◆ **Task statement**
Collect every line in the records below that contains the word "Interfaces".

......

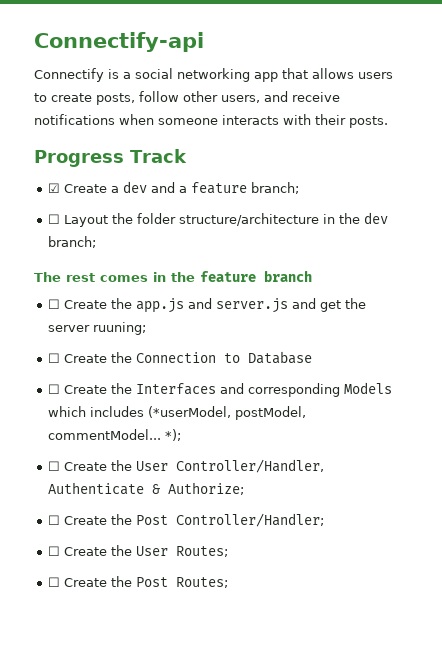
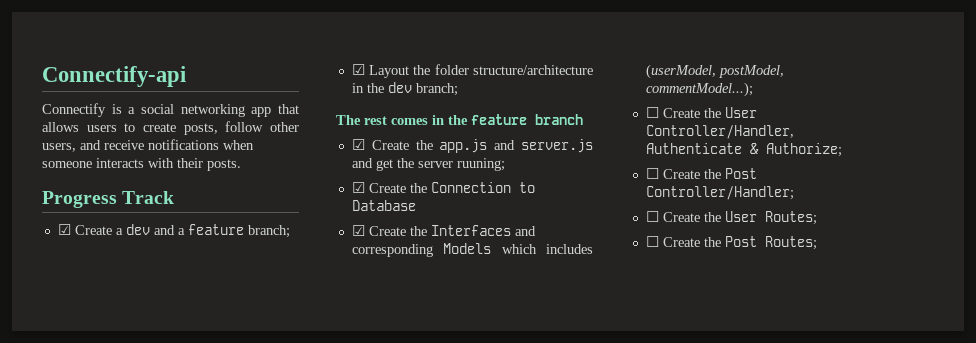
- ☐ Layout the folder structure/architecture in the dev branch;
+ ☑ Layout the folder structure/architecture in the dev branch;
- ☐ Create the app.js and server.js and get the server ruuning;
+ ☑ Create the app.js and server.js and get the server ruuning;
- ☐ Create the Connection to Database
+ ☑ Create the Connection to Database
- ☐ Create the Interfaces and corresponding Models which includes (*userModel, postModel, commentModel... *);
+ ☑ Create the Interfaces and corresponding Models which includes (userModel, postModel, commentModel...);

......

◆ **Solution**
- ☐ Create the Interfaces and corresponding Models which includes (*userModel, postModel, commentModel... *);
+ ☑ Create the Interfaces and corresponding Models which includes (userModel, postModel, commentModel...);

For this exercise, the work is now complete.